Image comparison data
-- -- --

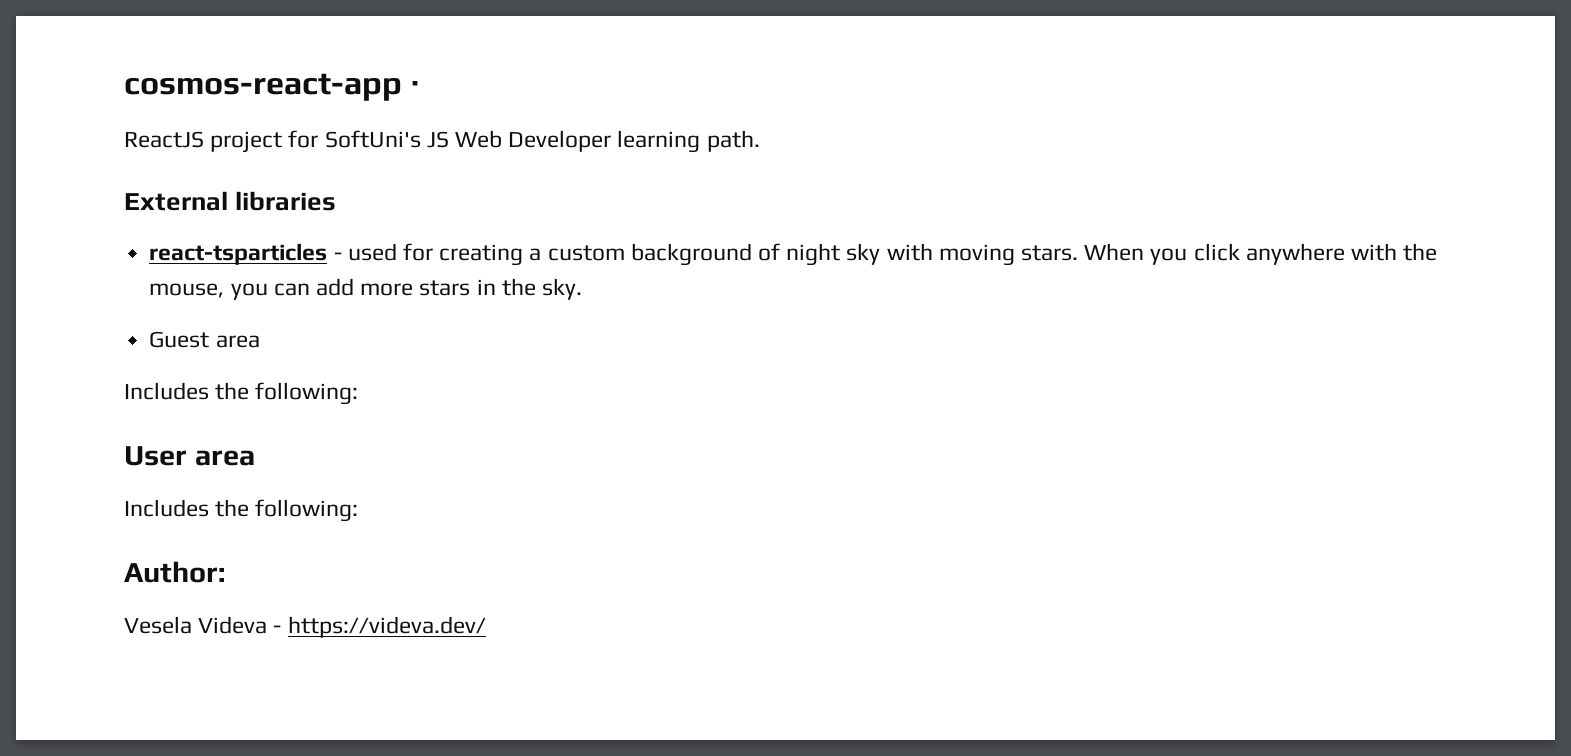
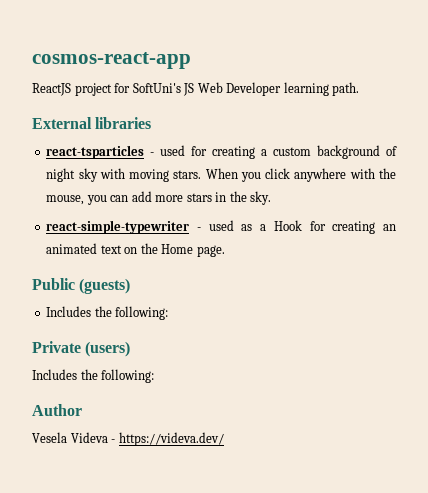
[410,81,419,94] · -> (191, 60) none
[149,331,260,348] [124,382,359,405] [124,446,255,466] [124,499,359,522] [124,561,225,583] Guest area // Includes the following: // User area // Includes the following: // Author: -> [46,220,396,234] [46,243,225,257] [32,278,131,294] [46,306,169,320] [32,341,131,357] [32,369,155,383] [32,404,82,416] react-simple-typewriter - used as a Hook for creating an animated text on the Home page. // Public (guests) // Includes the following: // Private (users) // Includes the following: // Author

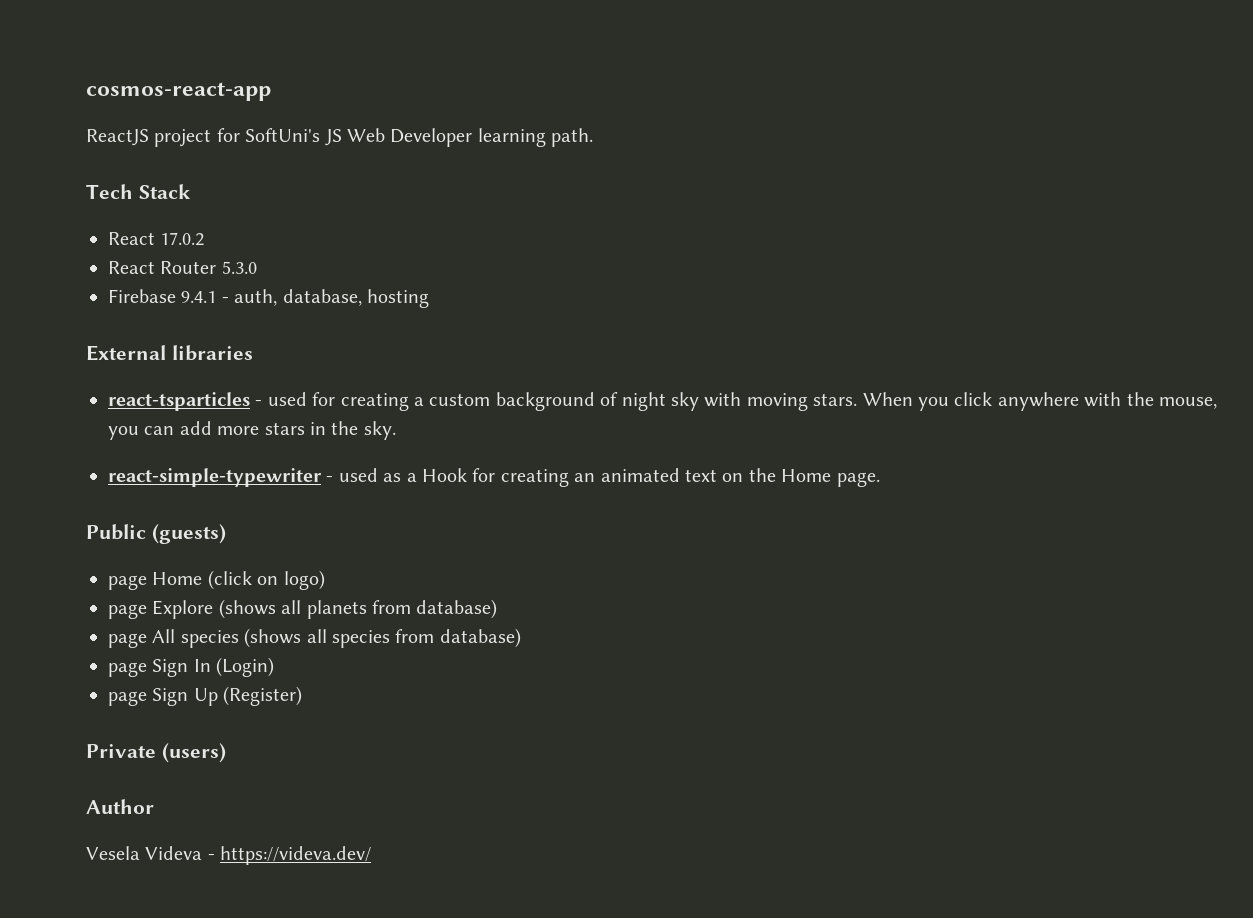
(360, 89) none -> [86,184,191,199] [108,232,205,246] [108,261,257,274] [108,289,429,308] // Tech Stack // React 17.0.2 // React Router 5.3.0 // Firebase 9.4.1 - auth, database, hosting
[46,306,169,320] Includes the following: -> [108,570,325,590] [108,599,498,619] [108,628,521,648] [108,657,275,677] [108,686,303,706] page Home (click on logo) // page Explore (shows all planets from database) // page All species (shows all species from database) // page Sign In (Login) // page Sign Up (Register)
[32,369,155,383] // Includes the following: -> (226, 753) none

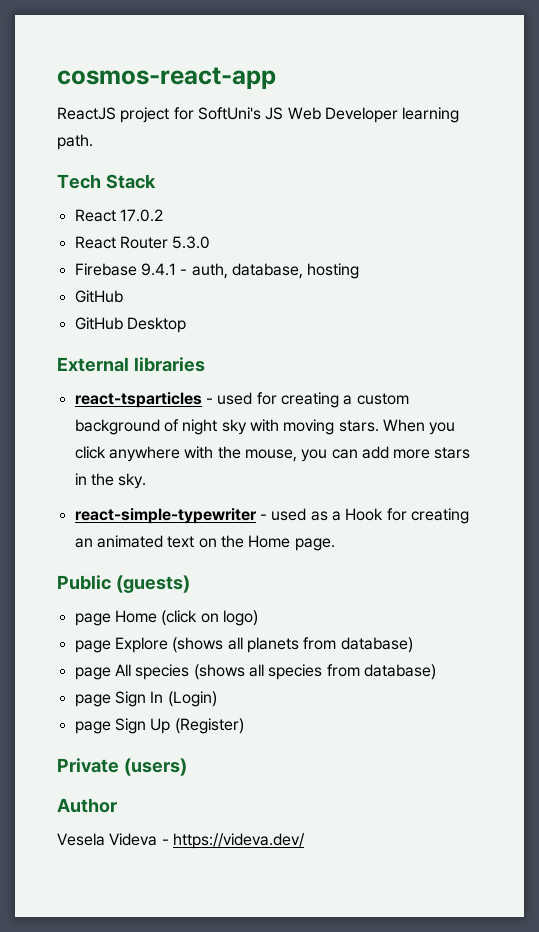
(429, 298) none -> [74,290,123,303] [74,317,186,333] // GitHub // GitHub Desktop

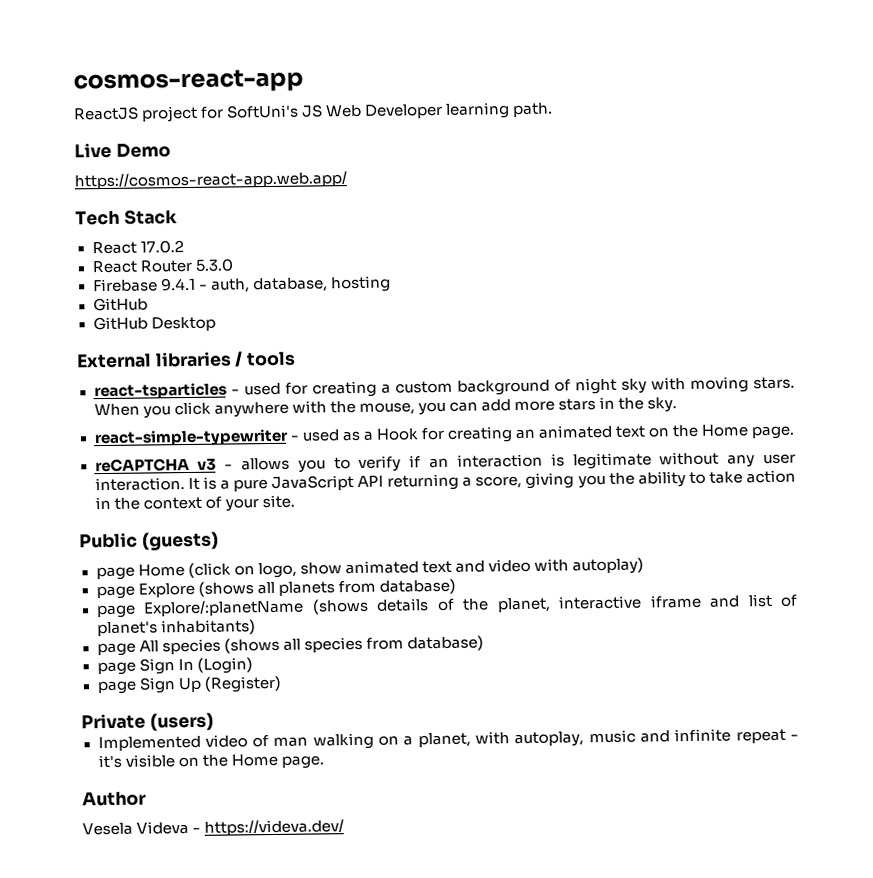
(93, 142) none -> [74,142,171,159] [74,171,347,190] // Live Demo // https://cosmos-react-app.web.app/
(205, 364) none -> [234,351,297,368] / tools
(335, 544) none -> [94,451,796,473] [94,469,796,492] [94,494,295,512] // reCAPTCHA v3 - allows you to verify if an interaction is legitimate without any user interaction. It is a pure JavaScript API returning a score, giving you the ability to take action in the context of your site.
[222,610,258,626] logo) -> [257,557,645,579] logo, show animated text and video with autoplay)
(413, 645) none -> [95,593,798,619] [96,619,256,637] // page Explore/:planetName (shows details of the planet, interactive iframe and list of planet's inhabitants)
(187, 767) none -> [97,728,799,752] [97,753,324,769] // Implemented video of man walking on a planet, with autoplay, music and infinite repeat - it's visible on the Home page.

-- -- --

What is expected:
Return a copy of every line in the records that includes the string "shows".

Result:
[46,306,169,320] Includes the following: -> [108,570,325,590] [108,599,498,619] [108,628,521,648] [108,657,275,677] [108,686,303,706] page Home (click on logo) // page Explore (shows all planets from database) // page All species (shows all species from database) // page Sign In (Login) // page Sign Up (Register)
(413, 645) none -> [95,593,798,619] [96,619,256,637] // page Explore/:planetName (shows details of the planet, interactive iframe and list of planet's inhabitants)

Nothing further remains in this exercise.